British racing driver

Mark Smith (born c. 1965) is a British auto racing driver.

==Career==

===Early career===

Before entering the BTCC, Smith primarily raced in VW cars, first in the Tomcat Vento Challenge (which he won in 2000), and later the VW Racing Cup, in which he was runner-up in 2005.

===British Touring Car Championship===

In 2006, Smith competed in the British Touring Car Championship for the family-run In-Front team in an Alfa Romeo 156. Their preparations were hampered pre-season, when a gearbox which was supposed to come ready-to-run was supplied in kit form and not until after the first race weekend. As a result, the team did the first race with an old-fashioned H-pattern box, and skipped round 2 completely.
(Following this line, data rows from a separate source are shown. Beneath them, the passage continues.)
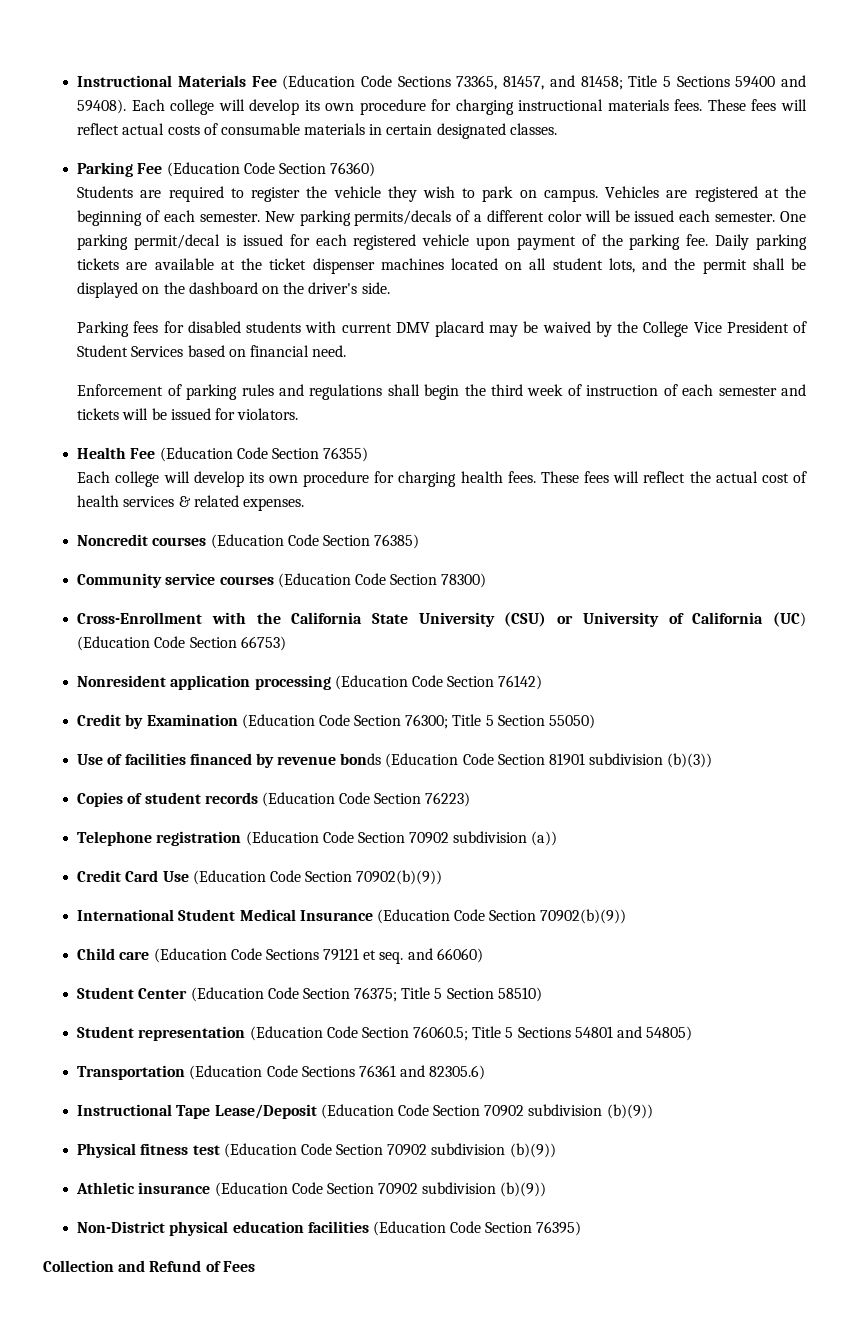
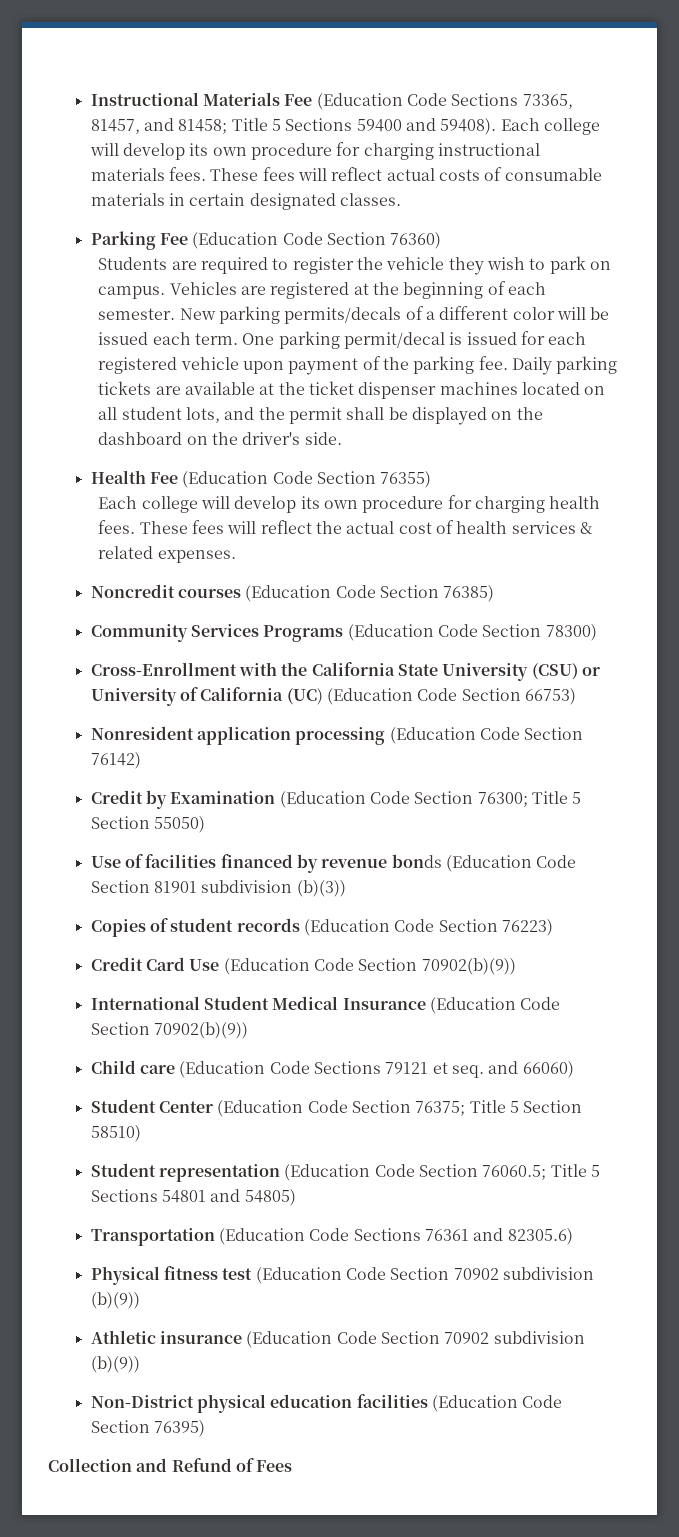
- New parking permits/decals of a different color will be issued each semester.
+ New parking permits/decals of a different color will be issued each term.
- Parking fees for disabled students with current DMV placard may be waived by the College Vice President of Student Services based on financial need.
- Enforcement of parking rules and regulations shall begin the third week of instruction of each semester and tickets will be issued for violators.
- Community service courses (Education Code Section 78300)
+ Community Services Programs (Education Code Section 78300)
- Telephone registration (Education Code Section 70902 subdivision (a))
- Instructional Tape Lease/Deposit (Education Code Section 70902 subdivision (b)(9))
They never scored a top-ten points finish, and did not return in 2007, despite acquiring sponsorship from Jessops and appearing at the Autosport International Show.

==Racing record==

===Complete British Touring Car Championship results===
(key) (Races in bold indicate pole position - 1 point awarded in first race) (Races in italics indicate fastest lap - 1 point awarded all races) (* signifies that driver lead feature race for at least one lap - 1 point awarded all races)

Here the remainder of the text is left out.